## Data listing

:::

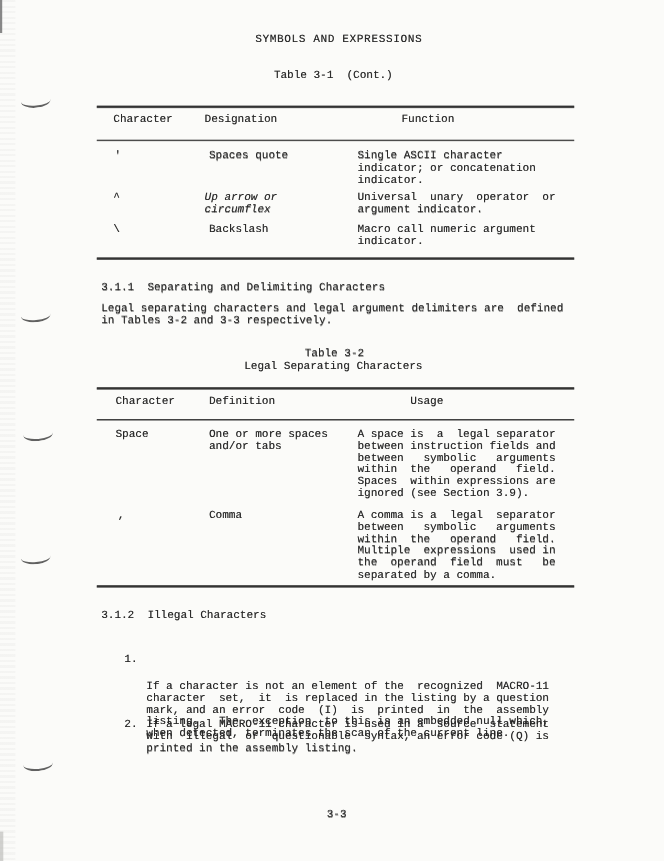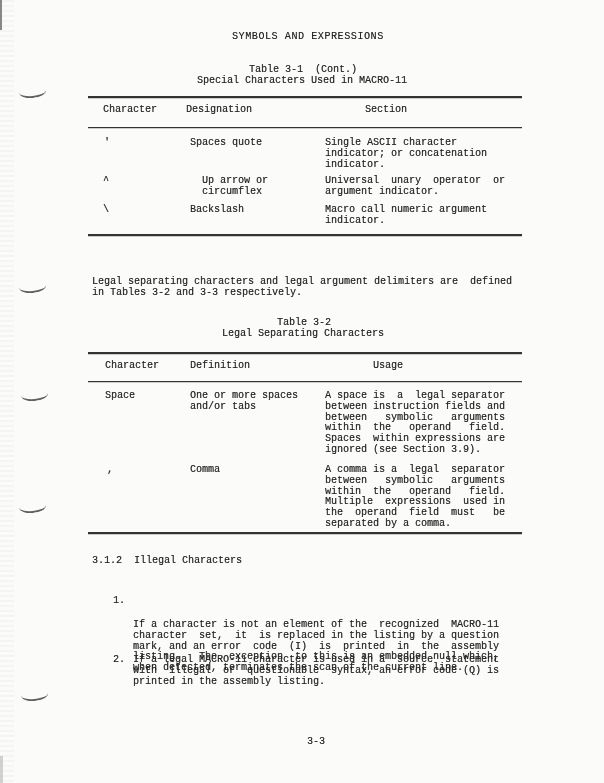"Special Characters Used in MACRO-11" div.t { html: <div>Special Characters Used in MACRO-11</div> -> none }
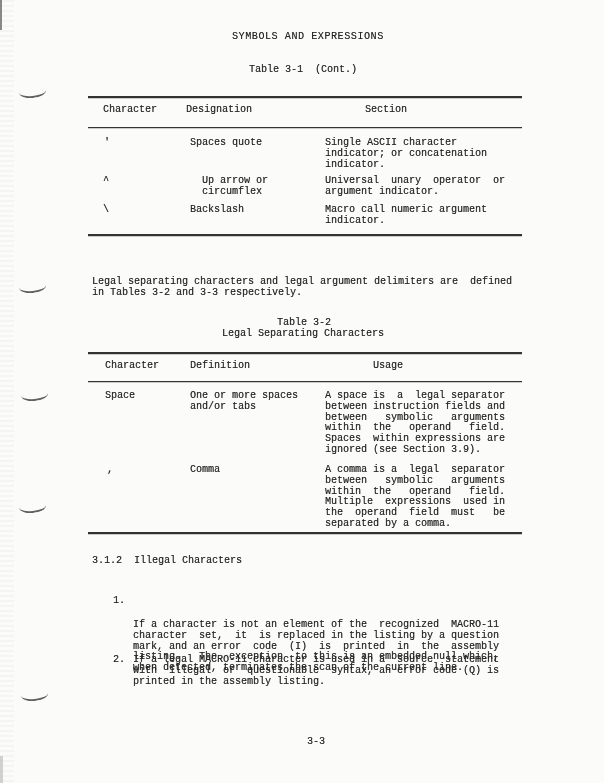"Section" div.t { text: Section -> Function }
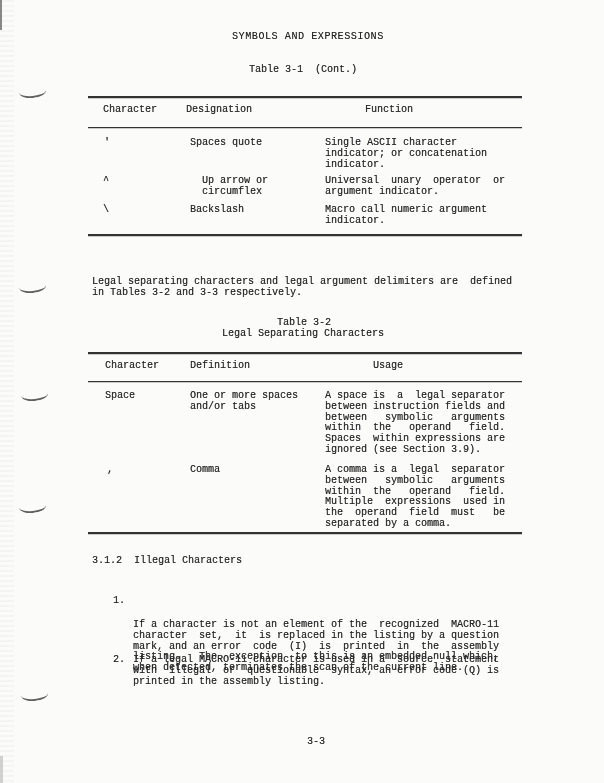"Up arrow or" div.t { font-style: none -> italic; left: 202px -> 186px }
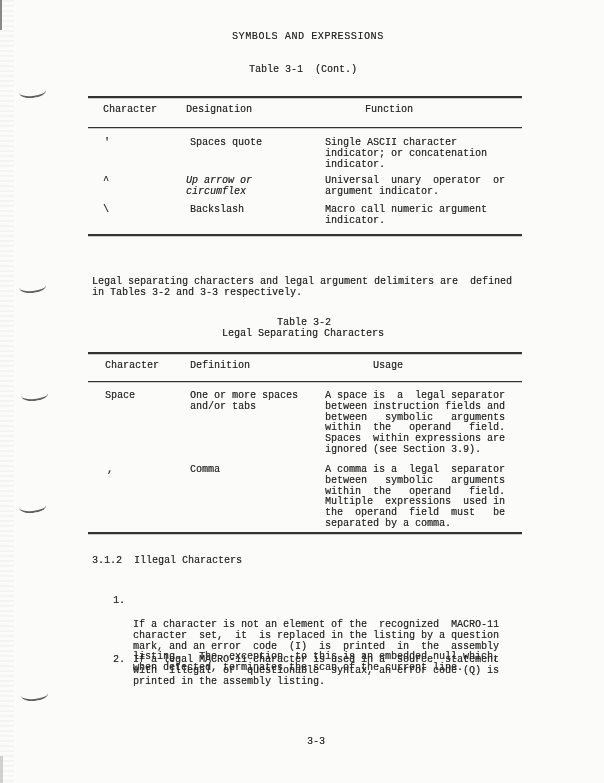"3.1.1 Separating and Delimiting" div.t { html: none -> <div>3.1.1 Separating and Delimiting Characters</div> }
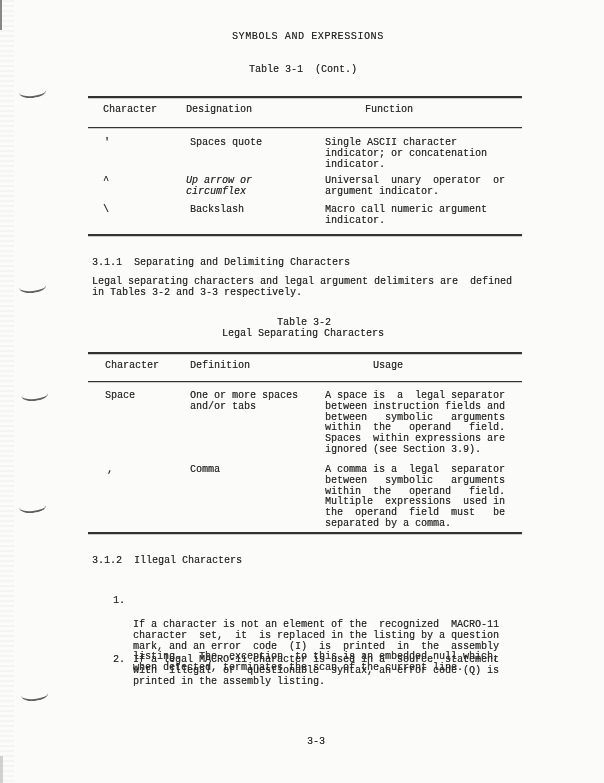"3-3" div.t { margin-left: 10px -> none }
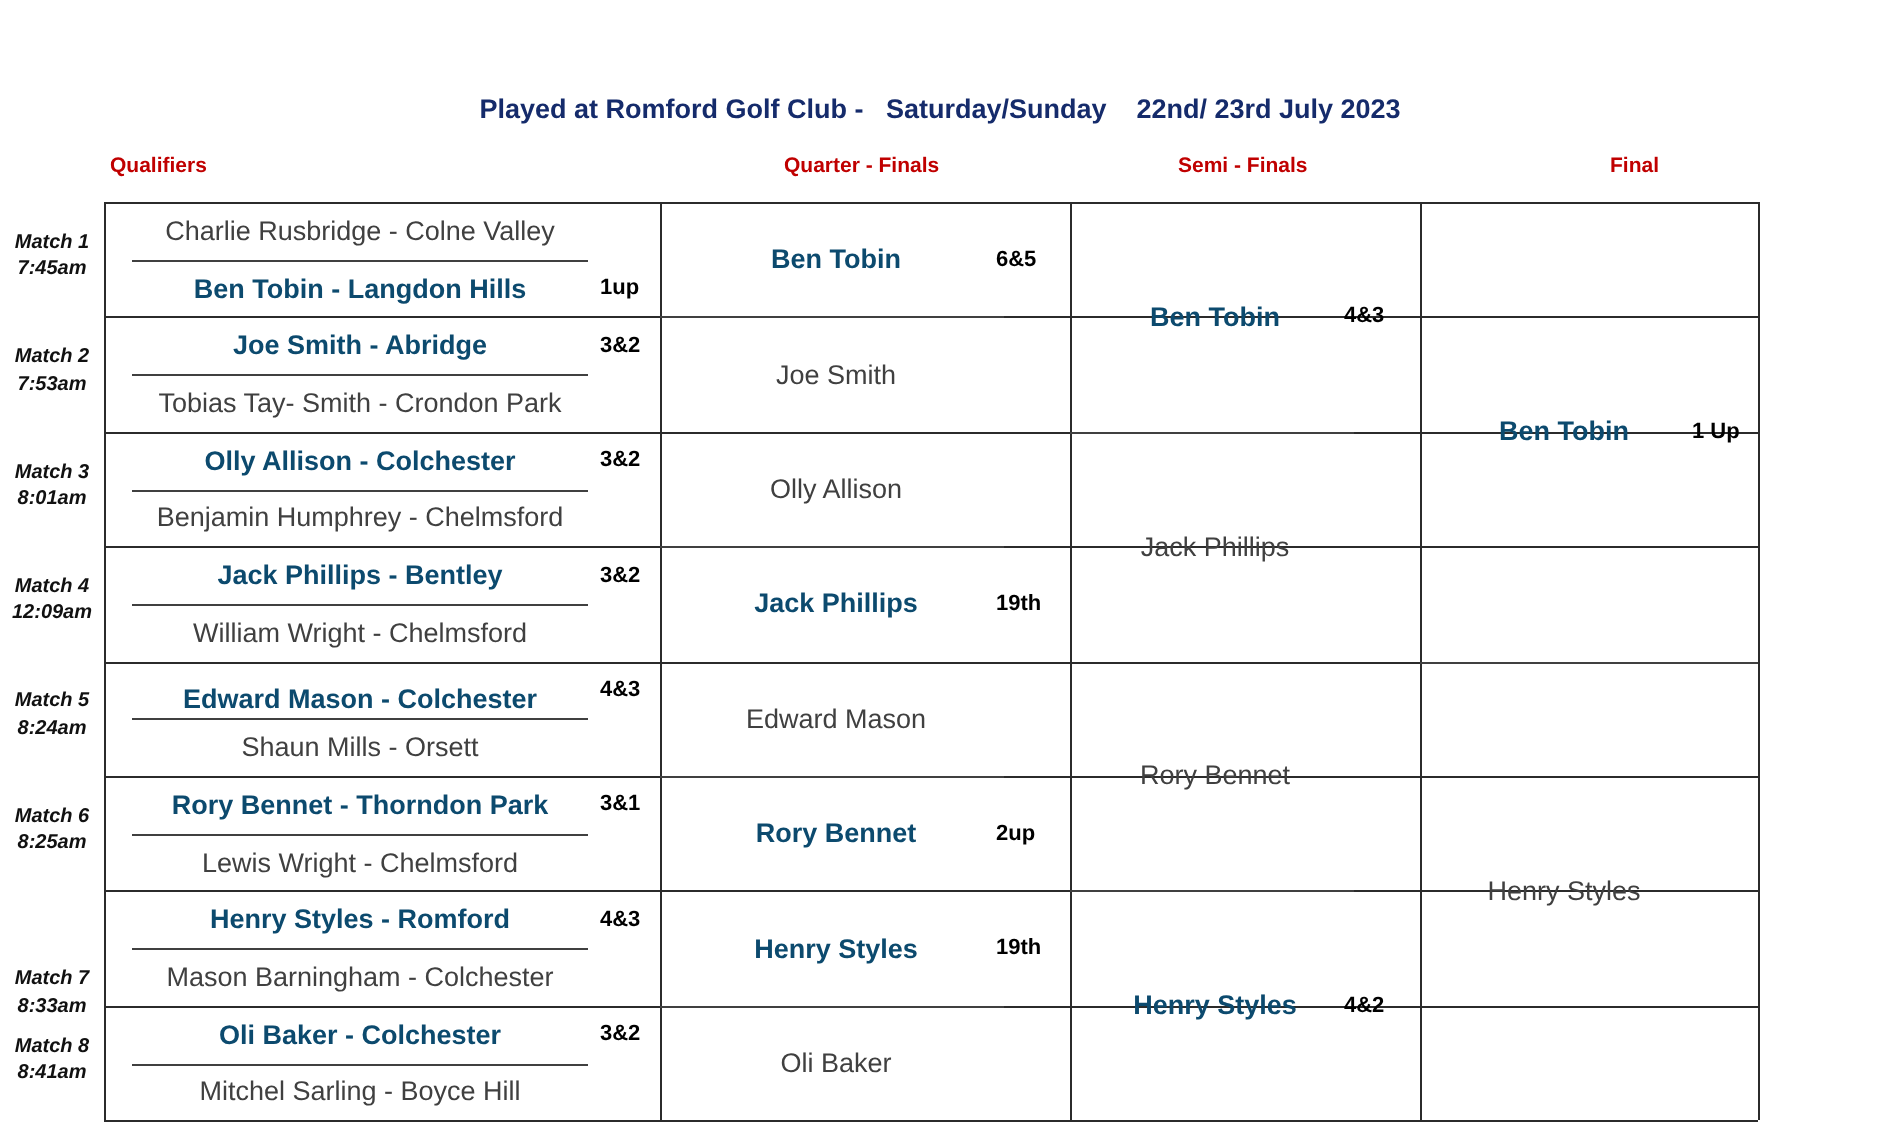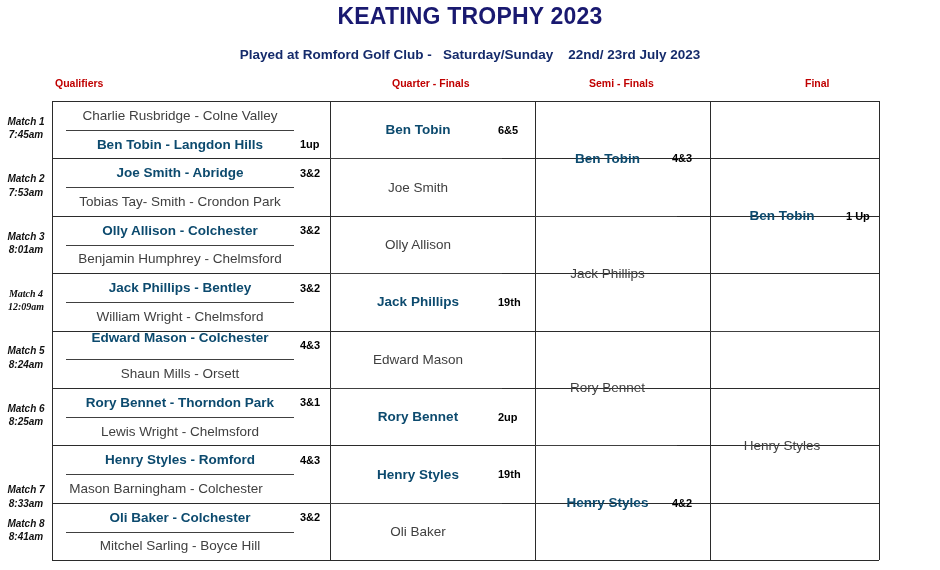"KEATING TROPHY 2023" div.title { html: <div>KEATING TROPHY 2023</div> -> none }
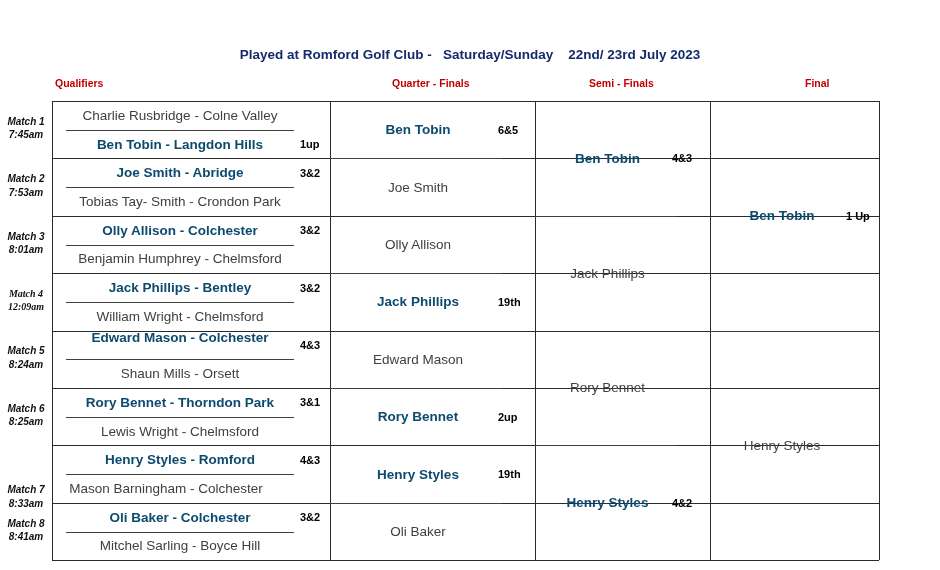"Match 4" div.mlabel { font-family: Liberation Serif, serif -> none }
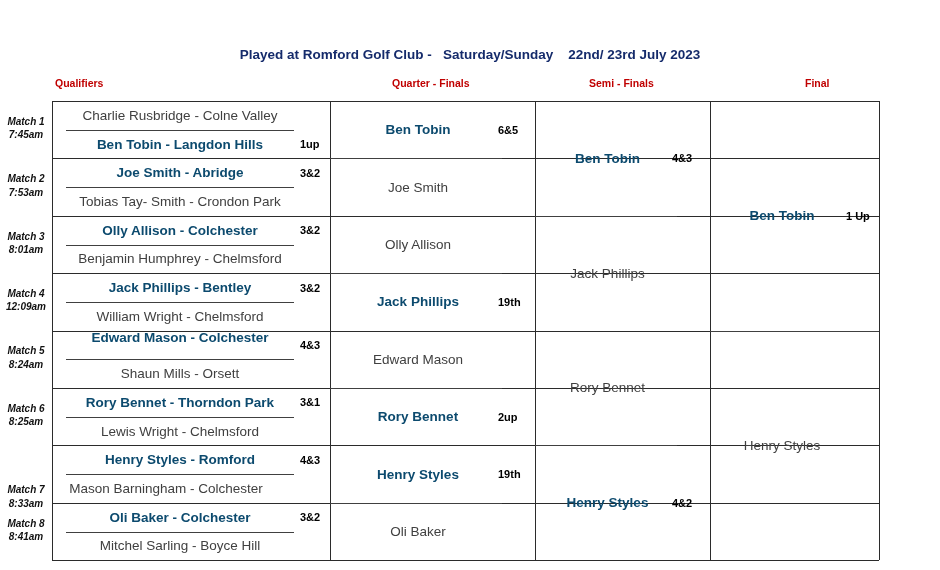"Edward Mason - Colchester" div.slot { top: 222px -> 234px }
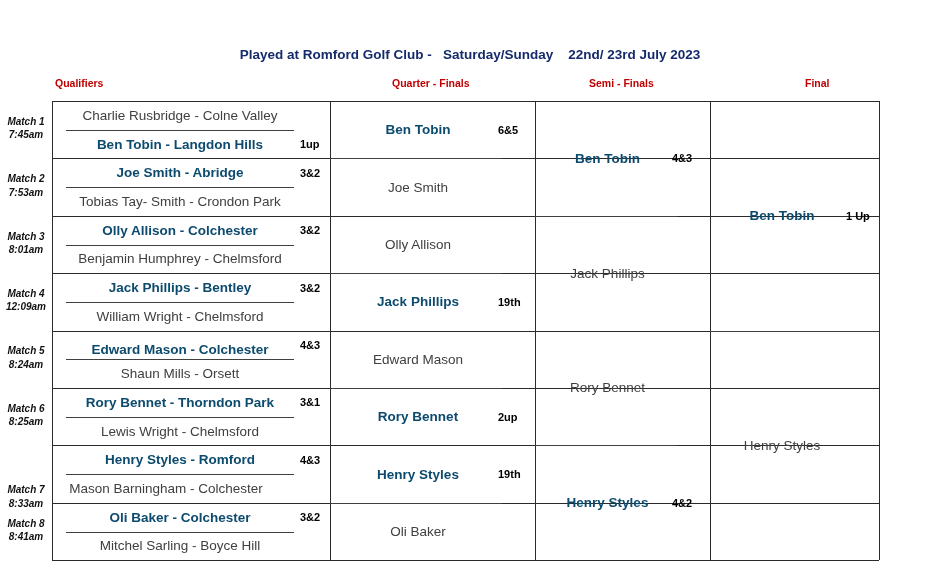"Mason Barningham - Colchester" div.slot { left: 0 -> 14px }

:::

## Requirement
Only the lines from the one that holds "top: 222px ->" through the end of the records above should be printed again, exactly as they are. Leave out the pictures.

## Answer below
"Edward Mason - Colchester" div.slot { top: 222px -> 234px }
"Mason Barningham - Colchester" div.slot { left: 0 -> 14px }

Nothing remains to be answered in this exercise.